DATASET RECORDS Start Marker

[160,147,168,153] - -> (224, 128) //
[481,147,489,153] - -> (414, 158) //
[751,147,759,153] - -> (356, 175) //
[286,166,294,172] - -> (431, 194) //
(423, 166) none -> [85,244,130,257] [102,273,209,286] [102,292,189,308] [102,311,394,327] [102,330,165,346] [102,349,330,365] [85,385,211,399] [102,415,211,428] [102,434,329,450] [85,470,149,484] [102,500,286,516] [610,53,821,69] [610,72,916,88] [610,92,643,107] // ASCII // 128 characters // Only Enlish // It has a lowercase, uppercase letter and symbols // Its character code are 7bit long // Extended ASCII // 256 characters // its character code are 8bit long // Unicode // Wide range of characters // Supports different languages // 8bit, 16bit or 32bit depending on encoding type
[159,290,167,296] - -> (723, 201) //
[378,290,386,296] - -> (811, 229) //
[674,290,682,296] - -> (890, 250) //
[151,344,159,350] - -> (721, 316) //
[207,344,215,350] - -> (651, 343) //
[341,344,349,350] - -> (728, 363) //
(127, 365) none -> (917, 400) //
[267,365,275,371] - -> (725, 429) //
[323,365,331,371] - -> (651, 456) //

DATASET RECORDS End Marker
DATASET RECORDS Start Marker

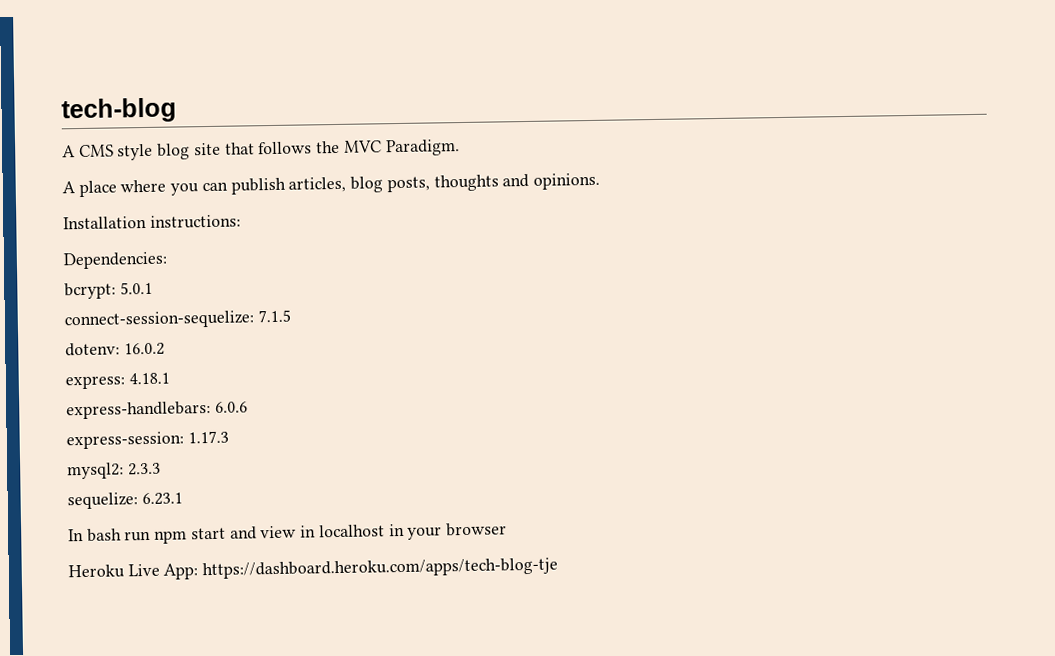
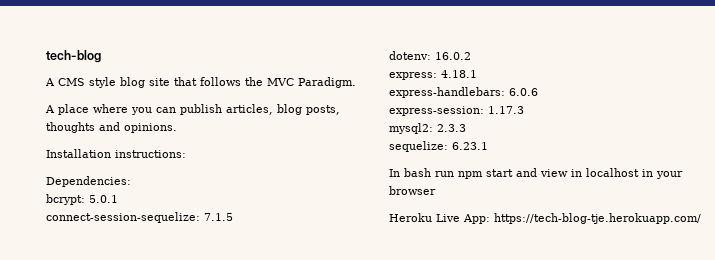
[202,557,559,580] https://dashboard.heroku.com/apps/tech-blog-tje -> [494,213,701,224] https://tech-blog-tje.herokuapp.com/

DATASET RECORDS End Marker

EXERCISE DESCRIPTION: Above are the records. Copy the lines beginning at the one that has "[207,344,215,350] - -> (651, 343) //" and ending with the one that has "[323,365,331,371] - -> (651, 456) //", unchanged.

SOLVED EXERCISE:
[207,344,215,350] - -> (651, 343) //
[341,344,349,350] - -> (728, 363) //
(127, 365) none -> (917, 400) //
[267,365,275,371] - -> (725, 429) //
[323,365,331,371] - -> (651, 456) //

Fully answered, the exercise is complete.